2. Cava is the most widely-exported sparkling wine in the world
Over 160 million Cava bottles were sold outside of Spain in 2012, making it the world’s most exported sparkling wine. More Cava bottles are currently sold abroad than French Champagne, Italian Prosecco and Asti or any other sparkling wine. The main reason is its great quality at affordable prices, especially when compared to Champagne.
3. Most Cava is produced in the Penedès wine region
According to Spanish law, cava may be produced in eight wine regions across the country, but 95% of it comes from the Penedès area in Catalonia. Here the roots of cava can be found – it dates back to the mid-19th century. The town of Sant Sadurní d’Anoia in Penedès is home to more than 100 cava wineries and is considered the capital of Cava. It is only 6 km from Vilafranca del Penedès, the Penedès wine capital.

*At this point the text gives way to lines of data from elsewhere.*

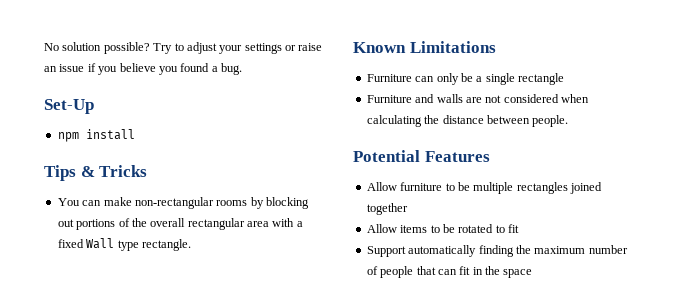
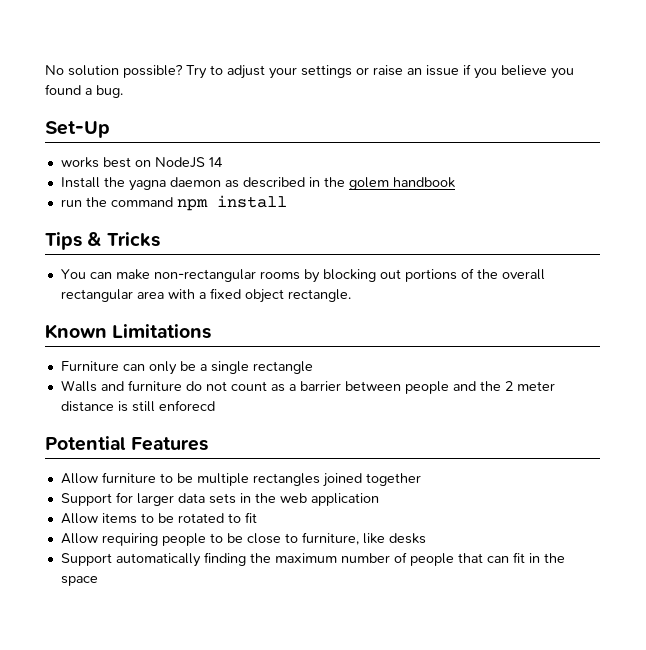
- npm install
+ works best on NodeJS 14
+ Install the yagna daemon as described in the golem handbook
+ run the command npm install
- You can make non-rectangular rooms by blocking out portions of the overall rectangular area with a fixed Wall type rectangle.
+ You can make non-rectangular rooms by blocking out portions of the overall rectangular area with a fixed object rectangle.
- Furniture and walls are not considered when calculating the distance between people.
+ Walls and furniture do not count as a barrier between people and the 2 meter distance is still enforecd
+ Support for larger data sets in the web application
+ Allow requiring people to be close to furniture, like desks

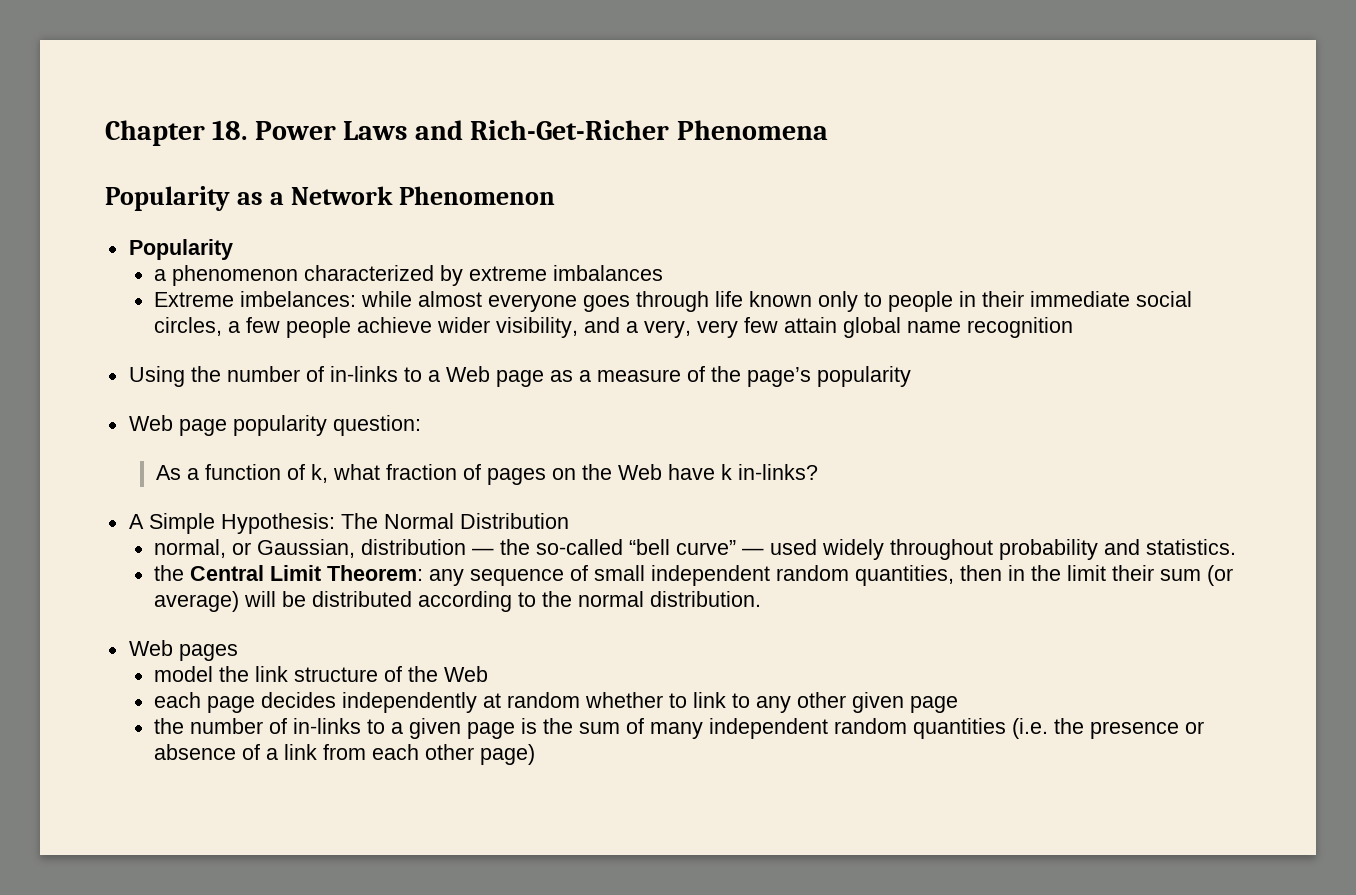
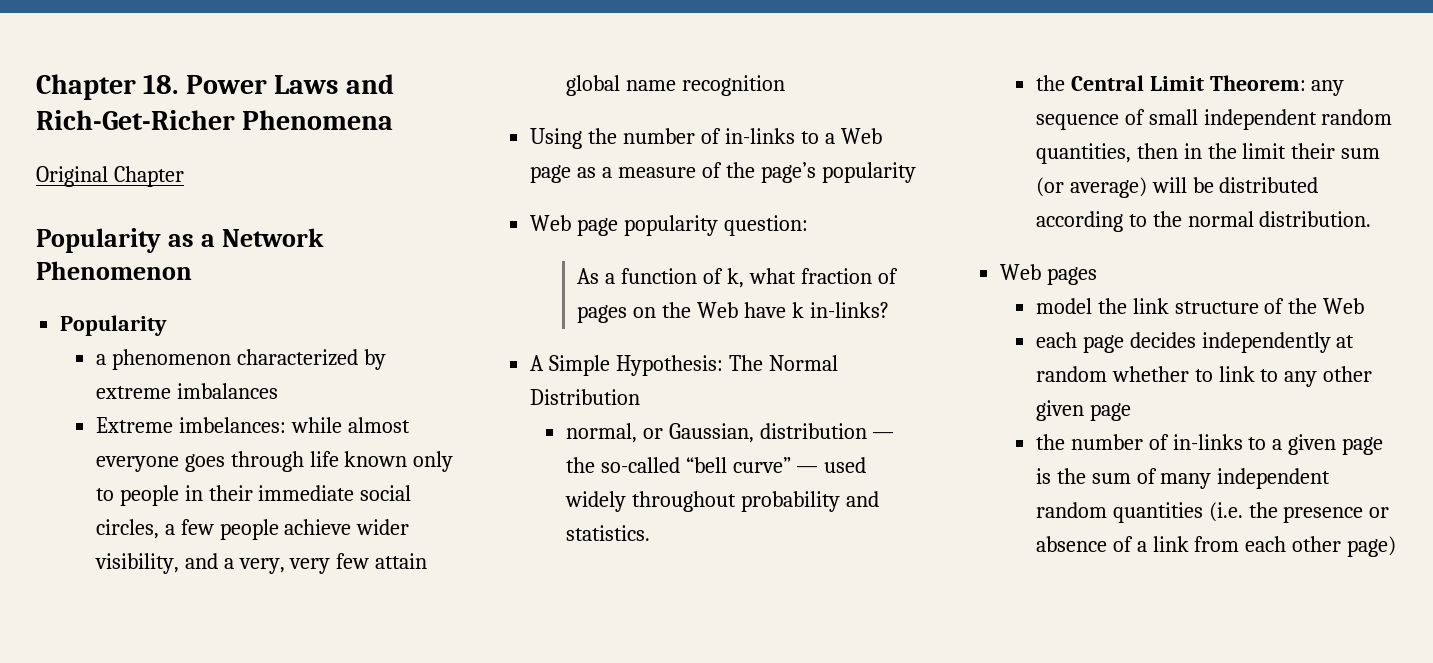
+ Original Chapter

4. Macabeu, Parellada and Xarel·lo are the most important grape varieties for Cava production
Besides these three traditional grape varieties, Cava may also contain Chardonnay and Subirat (also known as Malvasia) grapes for white Cava, and Monastrell, Garnatxa (Red Grenache), Pinot Noir and Trepat for rosé.
5. The word cava means “cellar” in contemporary Catalan, and once meant “cave”
Caves were used in the early times of cava production for the aging of wine, and in 1970 Catalan winemakers officially adopted this term to distinguish their product from French Champagne. Before that, the sparkling wine was called xampany (in Catalan) or champán (in Spanish).
6. Massive production of Cava began in 1890s due to the phylloxera epidemic
The phylloxera plague in the late 19th century (1860s to the turn of the century) brought a radical transformation to the Penedès vineyards. Red vines were replaced by white grape varieties, supposedly more resistant to the plague, and this was how massive cava production started.
7. Cava is mainly produced as Brut Nature, without added sugar
The hot, sunny Mediterranean climate produces grapes with naturally high sugar content. This allows winemakers to avoid adding sugar, making Brut Nature the most popular type of Cava. It contains only 0 to 3 grams of residual sugar per liter.
8. Cava is a wine which can accompany every course of a meal
Brut Cava for appetizers, cheese and seafood, Brut Nature Reserva or Gran Reserva for meat and poultry, Semi-dry or Rosé for desserts – there is always a suitable Cava to accompany your meal.
9. Gran Reserva – the quintessence of Cava
Aging in a cellar for over 30 months makes this sort of Cava a truly unique wine – full-bodied, with toasted aromas and tiny bubbles. Cava Gran Reserva is a fine drink for life’s best moments.
10. Visiting a Cava winery is the best way to discover this amazing wine
There are over 100 Cava wineries in Spain, and most of them are open to visitors. Visit a small, traditional, family-run winery to learn everything about Cava production and taste some of the best quality Cava in the company of the winemakers!